■ Material for this task:
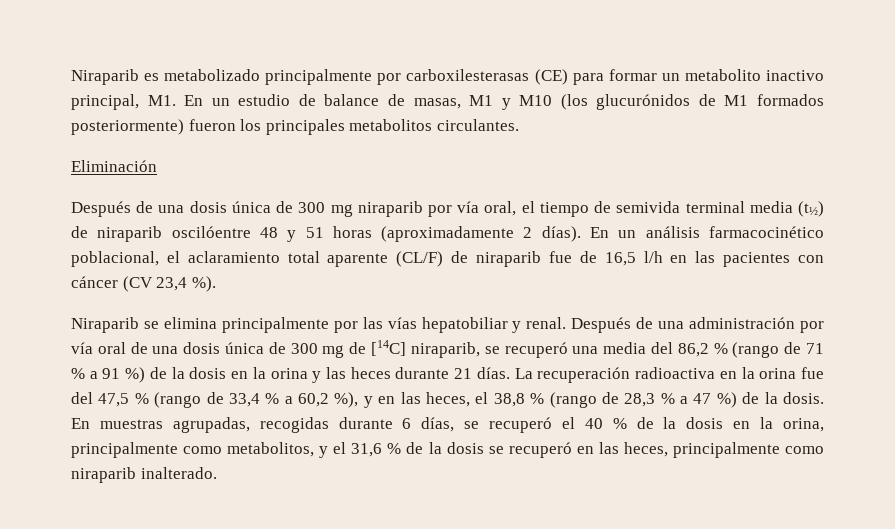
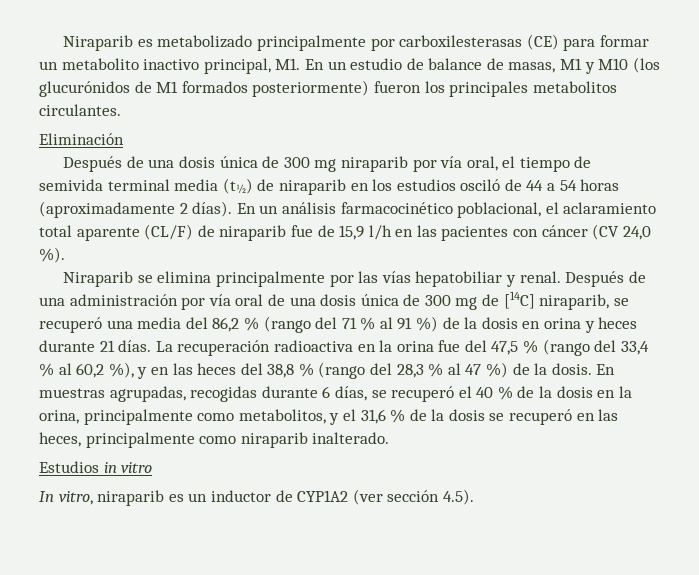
- Después de una dosis única de 300 mg niraparib por vía oral, el tiempo de semivida terminal media (t½) de niraparib oscilóentre 48 y 51 horas (aproximadamente 2 días).
+ Después de una dosis única de 300 mg niraparib por vía oral, el tiempo de semivida terminal media (t½) de niraparib en los estudios osciló de 44 a 54 horas (aproximadamente 2 días).
- En un análisis farmacocinético poblacional, el aclaramiento total aparente (CL/F) de niraparib fue de 16,5 l/h en las pacientes con cáncer (CV 23,4 %).
+ En un análisis farmacocinético poblacional, el aclaramiento total aparente (CL/F) de niraparib fue de 15,9 l/h en las pacientes con cáncer (CV 24,0 %).
- Después de una administración por vía oral de una dosis única de 300 mg de [14C] niraparib, se recuperó una media del 86,2 % (rango de 71 % a 91 %) de la dosis en la orina y las heces durante 21 días.
+ Después de una administración por vía oral de una dosis única de 300 mg de [14C] niraparib, se recuperó una media del 86,2 % (rango del 71 % al 91 %) de la dosis en orina y heces durante 21 días.
- La recuperación radioactiva en la orina fue del 47,5 % (rango de 33,4 % a 60,2 %), y en las heces, el 38,8 % (rango de 28,3 % a 47 %) de la dosis.
+ La recuperación radioactiva en la orina fue del 47,5 % (rango del 33,4 % al 60,2 %), y en las heces del 38,8 % (rango del 28,3 % al 47 %) de la dosis.
+ Estudios in vitro
+ In vitro, niraparib es un inductor de CYP1A2 (ver sección 4.5).

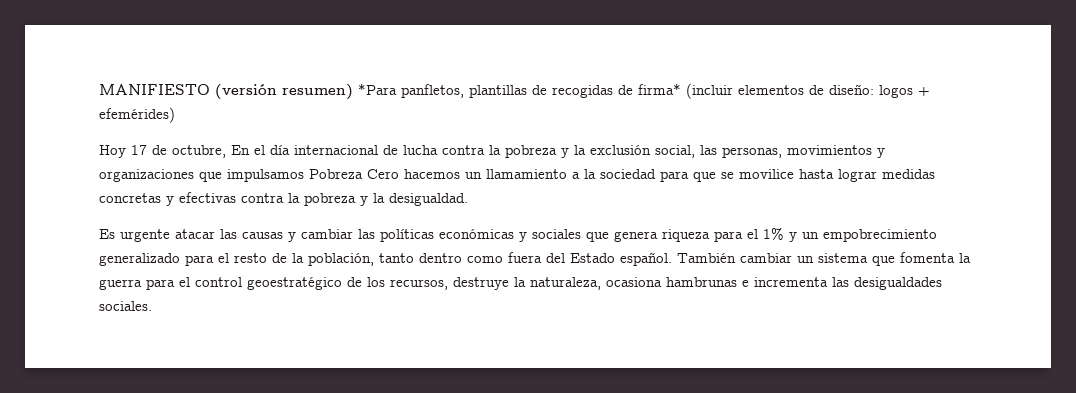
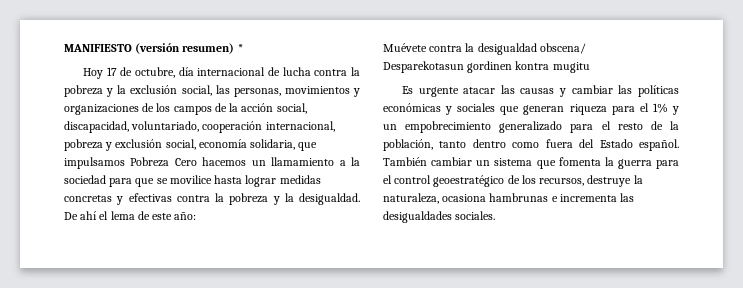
- MANIFIESTO (versión resumen) *Para panfletos, plantillas de recogidas de firma* (incluir elementos de diseño: logos + efemérides)
+ MANIFIESTO (versión resumen) *
- Hoy 17 de octubre, En el día internacional de lucha contra la pobreza y la exclusión social, las personas, movimientos y organizaciones que impulsamos Pobreza Cero hacemos un llamamiento a la sociedad para que se movilice hasta lograr medidas concretas y efectivas contra la pobreza y la desigualdad.
+ Hoy 17 de octubre, día internacional de lucha contra la pobreza y la exclusión social, las personas, movimientos y organizaciones de los campos de la acción social, discapacidad, voluntariado, cooperación internacional, pobreza y exclusión social, economía solidaria, que impulsamos Pobreza Cero hacemos un llamamiento a la sociedad para que se movilice hasta lograr medidas concretas y efectivas contra la pobreza y la desigualdad. De ahí el lema de este año:
+ Muévete contra la desigualdad obscena/
+ Desparekotasun gordinen kontra mugitu
- Es urgente atacar las causas y cambiar las políticas económicas y sociales que genera riqueza para el 1% y un empobrecimiento generalizado para el resto de la población, tanto dentro como fuera del Estado español.
+ Es urgente atacar las causas y cambiar las políticas económicas y sociales que generan riqueza para el 1% y un empobrecimiento generalizado para el resto de la población, tanto dentro como fuera del Estado español.

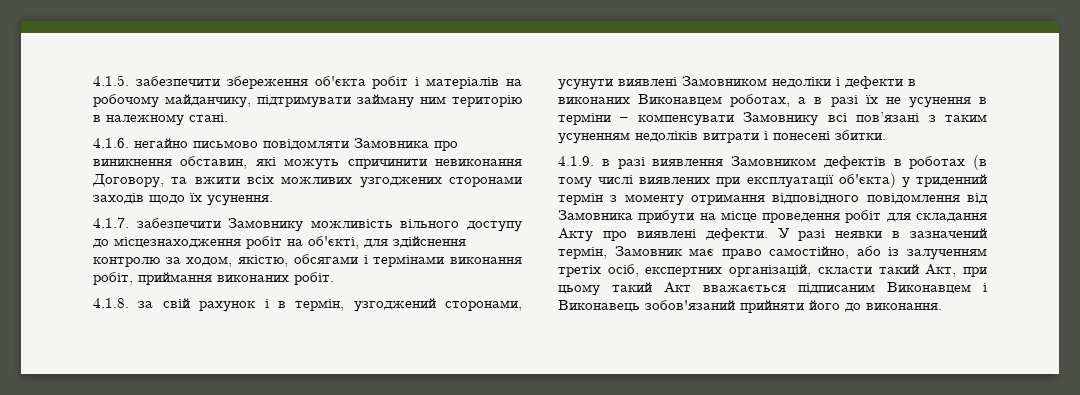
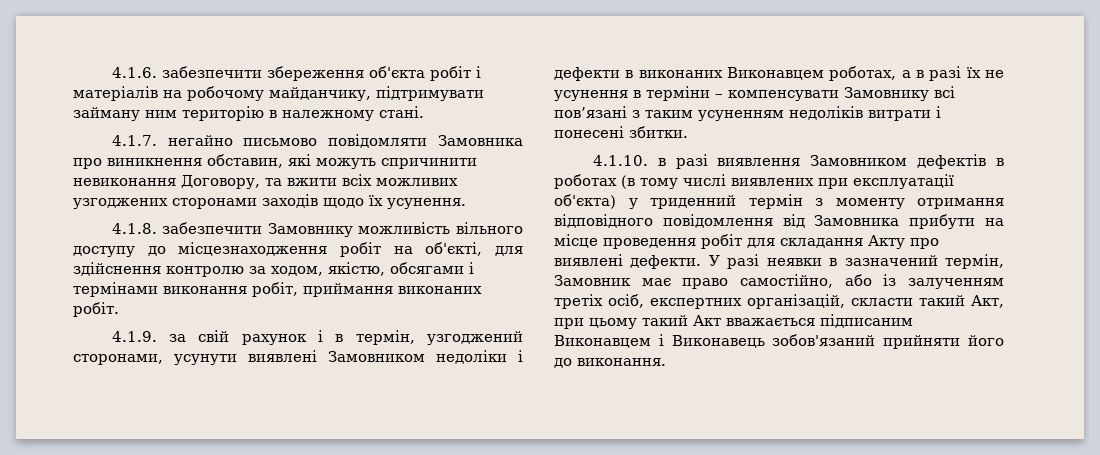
- 4.1.5. забезпечити збереження об'єкта робіт і матеріалів на робочому майданчику, підтримувати займану ним територію в належному стані.
+ 4.1.6. забезпечити збереження об'єкта робіт і матеріалів на робочому майданчику, підтримувати займану ним територію в належному стані.
- 4.1.6. негайно письмово повідомляти Замовника про виникнення обставин, які можуть спричинити невиконання Договору, та вжити всіх можливих узгоджених сторонами заходів щодо їх усунення.
+ 4.1.7. негайно письмово повідомляти Замовника про виникнення обставин, які можуть спричинити невиконання Договору, та вжити всіх можливих узгоджених сторонами заходів щодо їх усунення.
- 4.1.7. забезпечити Замовнику можливість вільного доступу до місцезнаходження робіт на об'єкті, для здійснення контролю за ходом, якістю, обсягами і термінами виконання робіт, приймання виконаних робіт.
+ 4.1.8. забезпечити Замовнику можливість вільного доступу до місцезнаходження робіт на об'єкті, для здійснення контролю за ходом, якістю, обсягами і термінами виконання робіт, приймання виконаних робіт.
- 4.1.8. за свій рахунок і в термін, узгоджений сторонами, усунути виявлені Замовником недоліки і дефекти в виконаних Виконавцем роботах, а в разі їх не усунення в терміни – компенсувати Замовнику всі пов’язані з таким усуненням недоліків витрати і понесені збитки.
+ 4.1.9. за свій рахунок і в термін, узгоджений сторонами, усунути виявлені Замовником недоліки і дефекти в виконаних Виконавцем роботах, а в разі їх не усунення в терміни – компенсувати Замовнику всі пов’язані з таким усуненням недоліків витрати і понесені збитки.
- 4.1.9. в разі виявлення Замовником дефектів в роботах (в тому числі виявлених при експлуатації об'єкта) у триденний термін з моменту отримання відповідного повідомлення від Замовника прибути на місце проведення робіт для складання Акту про виявлені дефекти.
+ 4.1.10. в разі виявлення Замовником дефектів в роботах (в тому числі виявлених при експлуатації об'єкта) у триденний термін з моменту отримання відповідного повідомлення від Замовника прибути на місце проведення робіт для складання Акту про виявлені дефекти.

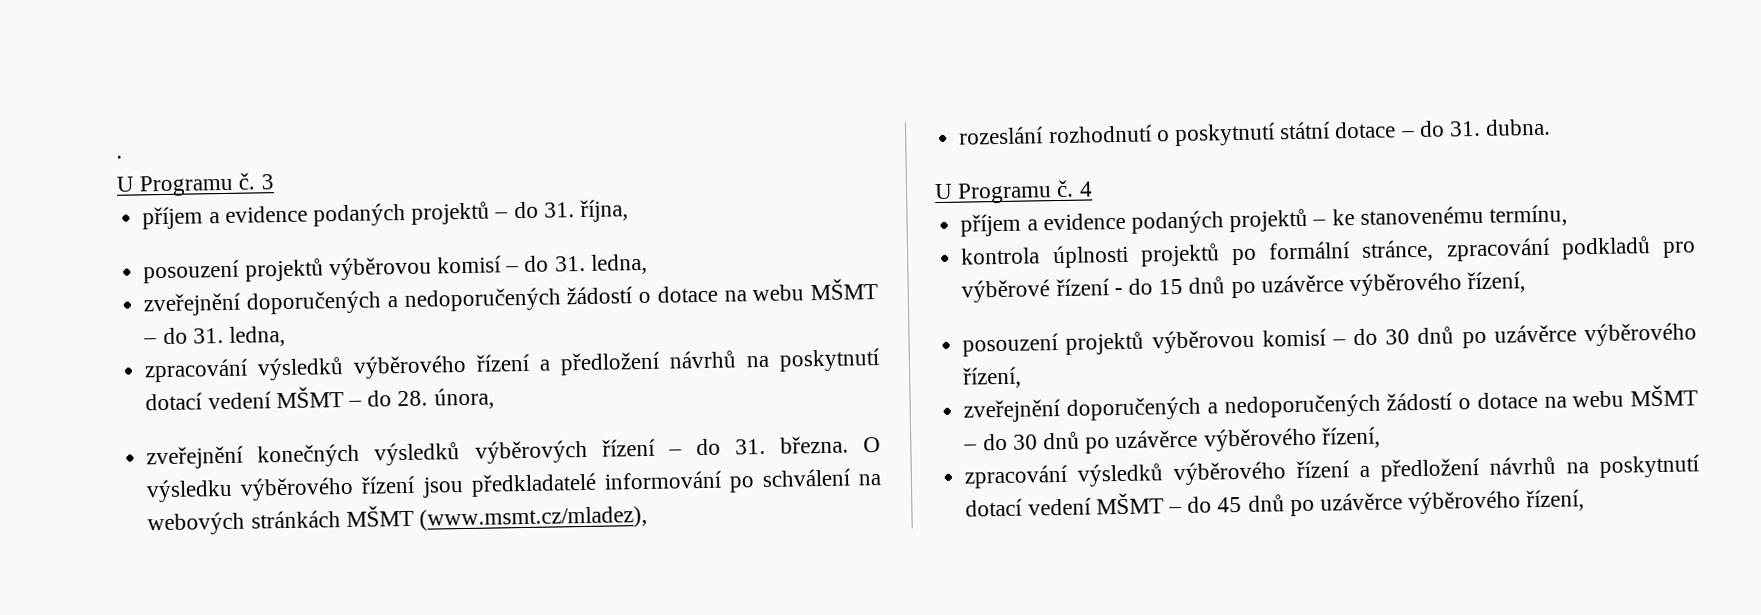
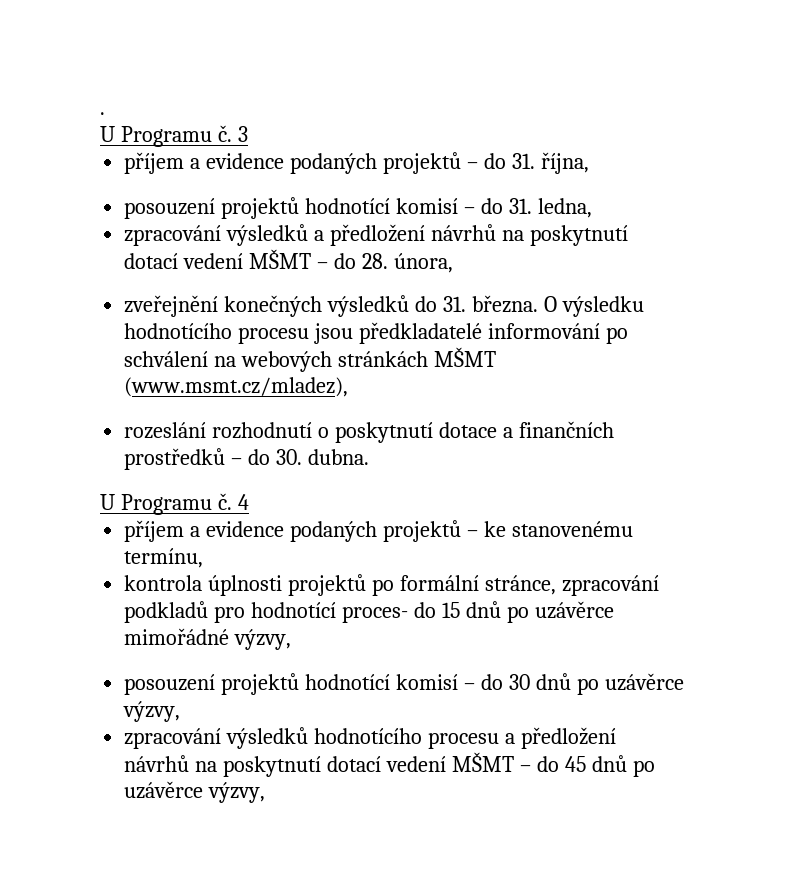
- posouzení projektů výběrovou komisí – do 31. ledna,
+ posouzení projektů hodnotící komisí – do 31. ledna,
- zveřejnění doporučených a nedoporučených žádostí o dotace na webu MŠMT – do 31. ledna,
- zpracování výsledků výběrového řízení a předložení návrhů na poskytnutí dotací vedení MŠMT – do 28. února,
+ zpracování výsledků a předložení návrhů na poskytnutí dotací vedení MŠMT – do 28. února,
- zveřejnění konečných výsledků výběrových řízení – do 31. března.
+ zveřejnění konečných výsledků do 31. března.
- O výsledku výběrového řízení jsou předkladatelé informování po schválení na webových stránkách MŠMT (www.msmt.cz/mladez),
+ O výsledku hodnotícího procesu jsou předkladatelé informování po schválení na webových stránkách MŠMT (www.msmt.cz/mladez),
- rozeslání rozhodnutí o poskytnutí státní dotace – do 31. dubna.
+ rozeslání rozhodnutí o poskytnutí dotace a finančních prostředků – do 30. dubna.
- kontrola úplnosti projektů po formální stránce, zpracování podkladů pro výběrové řízení - do 15 dnů po uzávěrce výběrového řízení,
- posouzení projektů výběrovou komisí – do 30 dnů po uzávěrce výběrového řízení,
- zveřejnění doporučených a nedoporučených žádostí o dotace na webu MŠMT – do 30 dnů po uzávěrce výběrového řízení,
- zpracování výsledků výběrového řízení a předložení návrhů na poskytnutí dotací vedení MŠMT – do 45 dnů po uzávěrce výběrového řízení,
+ kontrola úplnosti projektů po formální stránce, zpracování podkladů pro hodnotící proces- do 15 dnů po uzávěrce mimořádné výzvy,
+ posouzení projektů hodnotící komisí – do 30 dnů po uzávěrce výzvy,
+ zpracování výsledků hodnotícího procesu a předložení návrhů na poskytnutí dotací vedení MŠMT – do 45 dnů po uzávěrce výzvy,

■ Prompt:
Give again exactly, and only, the lines above starting at the one with "- 4.1.6. негайно" and ending at the one with "- 4.1.7. забезпечити".

■ Exercise output:
- 4.1.6. негайно письмово повідомляти Замовника про виникнення обставин, які можуть спричинити невиконання Договору, та вжити всіх можливих узгоджених сторонами заходів щодо їх усунення.
+ 4.1.7. негайно письмово повідомляти Замовника про виникнення обставин, які можуть спричинити невиконання Договору, та вжити всіх можливих узгоджених сторонами заходів щодо їх усунення.
- 4.1.7. забезпечити Замовнику можливість вільного доступу до місцезнаходження робіт на об'єкті, для здійснення контролю за ходом, якістю, обсягами і термінами виконання робіт, приймання виконаних робіт.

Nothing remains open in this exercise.